- Born: 1937 (age 88–89) Despot St. Ivan, Kingdom of Yugoslavia
- Citizenship: American
- Writing career
- Notable work: Slavica alphabet

= Rajko Igić =

Serbian scientist and writer (born 1937)

Rajko Igić (born 1937) is a Serbian doctor, scientist, and writer. He is best known for discovery of angiotensin I converting enzyme (ACE) in the retina, the anti-tobacco movement in Yugoslavia, and a variety of non-scientific texts.
Igić is a member of the Academy of Sciences and Arts of Republic of Srpska.

==Early life and education==
Igić was born in The Kingdom of Yugoslavia. He received his M.D. at the University of Belgrade and Ph.D. at the University of Sarajevo.

He was a founding university professor of pharmacology at the University of Tuzla (1978-1992), and the Director of the Department of Scientific, Cultural, and Educational International Exchange for the Republic of Bosnia and Herzegovina (1990-1992), at that time a constituent state of Yugoslavia.

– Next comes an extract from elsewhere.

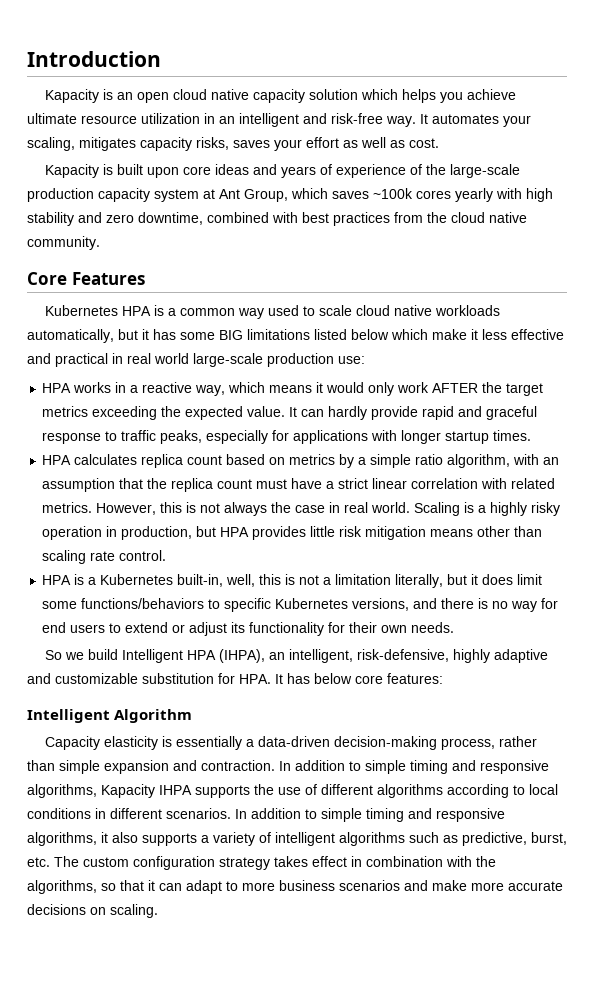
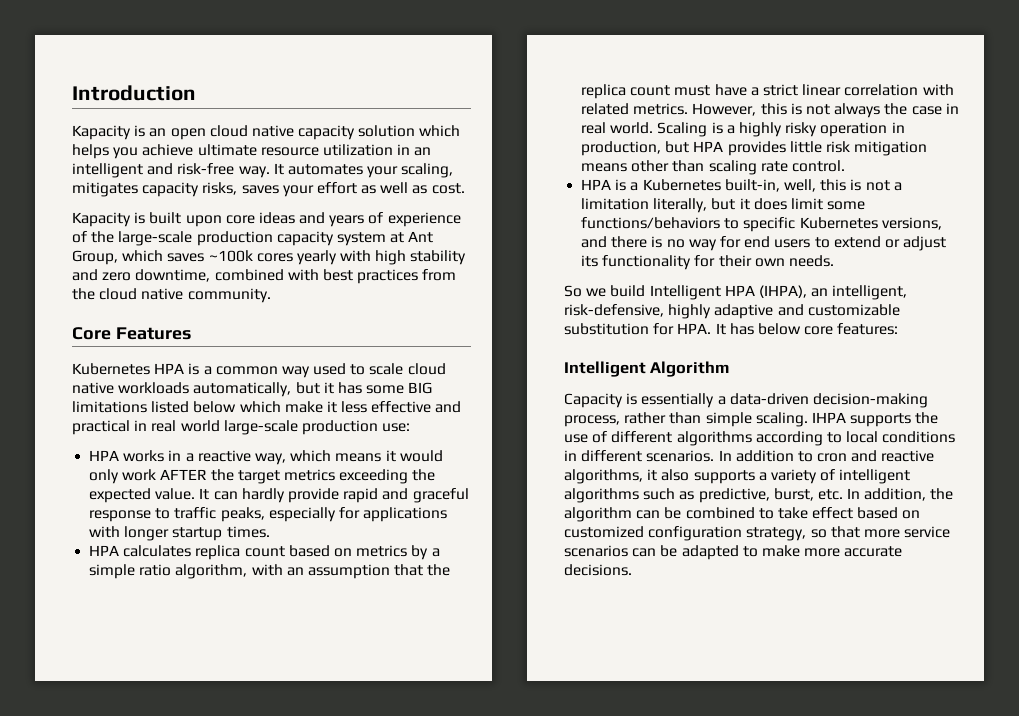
- Capacity elasticity is essentially a data-driven decision-making process, rather than simple expansion and contraction. In addition to simple timing and responsive algorithms, Kapacity IHPA supports the use of different algorithms according to local conditions in different scenarios.
+ Capacity is essentially a data-driven decision-making process, rather than simple scaling. IHPA supports the use of different algorithms according to local conditions in different scenarios.
- In addition to simple timing and responsive algorithms, it also supports a variety of intelligent algorithms such as predictive, burst, etc. The custom configuration strategy takes effect in combination with the algorithms, so that it can adapt to more business scenarios and make more accurate decisions on scaling.
+ In addition to cron and reactive algorithms, it also supports a variety of intelligent algorithms such as predictive, burst, etc. In addition, the algorithm can be combined to take effect based on customized configuration strategy, so that more service scenarios can be adapted to make more accurate decisions.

His research career included stints in the United States and centered on the renin–angiotensin system. While at the University of Tuzla in the 1980s, Igić organized an early anti-smoking campaign aimed at the territories of former Yugoslavia.

An experimental alphabet called "Slavica", fusing Latin and Cyrillic, was devised by linguistic amateur Rajko Igić in 1986 and published in his 1987 book Nova slovarica in a quixotic attempt to mend the linguistic differences and ambiguities between the two alphabets, carefully avoiding graphemes that look alike and following the principle of "one sound, one letter" already accomplished by the Cyrillic alphabet.

He was, until retirement in 2007, a senior scientist in the Department of Anesthesiology and Pain Management at Cook County Hospital. Since then, Igić published several poetry books in English and Serbian.

==Work==
=== Books ===
- Igić R. Osnovi farmakografije. Sarajevo, Svjetlost, 1978.
- Igić R. Nova Slovarica. Tuzla, Univerzal, 1987.
- Igić R. Osnovi gerijatrije. Sombor, Fondacija, 2019.

=== Notable scientific papers ===
- Igić R, Erdos EG, Yeh HS, Sorells K, Nakajima T. Angiotensin I converting enzyme of the lung. Circulation Research 1972;30-31:51-61.
- Igić R, Robinson CJG, Erdos EG. Angiotensin I converting enzyme in the choroid plexus and in the retina. Sixth International Congress of Pharmacology. Helsinki, 1975, Abstract 408.
- Igic R, Robinson CJG, Erdos EG. Angiotensin I converting enzyme activity in the choroid plexus and in the retina. In: Buckley JP, Ferrario CM, eds. Central actions of angiotensin and related hormones. New York: Pergamon Press, 1977; pp23-27.
- Igić R., Robinson CJG, Milošević Ž, Wilson C, Erdos EG. Activity of renin and angiotensin converting enzyme in retina and ciliary body. (In Serbo-Croatian). Liječnički Vjesnik 1977; 99:482-4.
- Igić R. Four decades of ocular renin-angiotensin and kallikrein-kinin systems (1977-2017). Experimental Eye Research 2018; 166:74-83.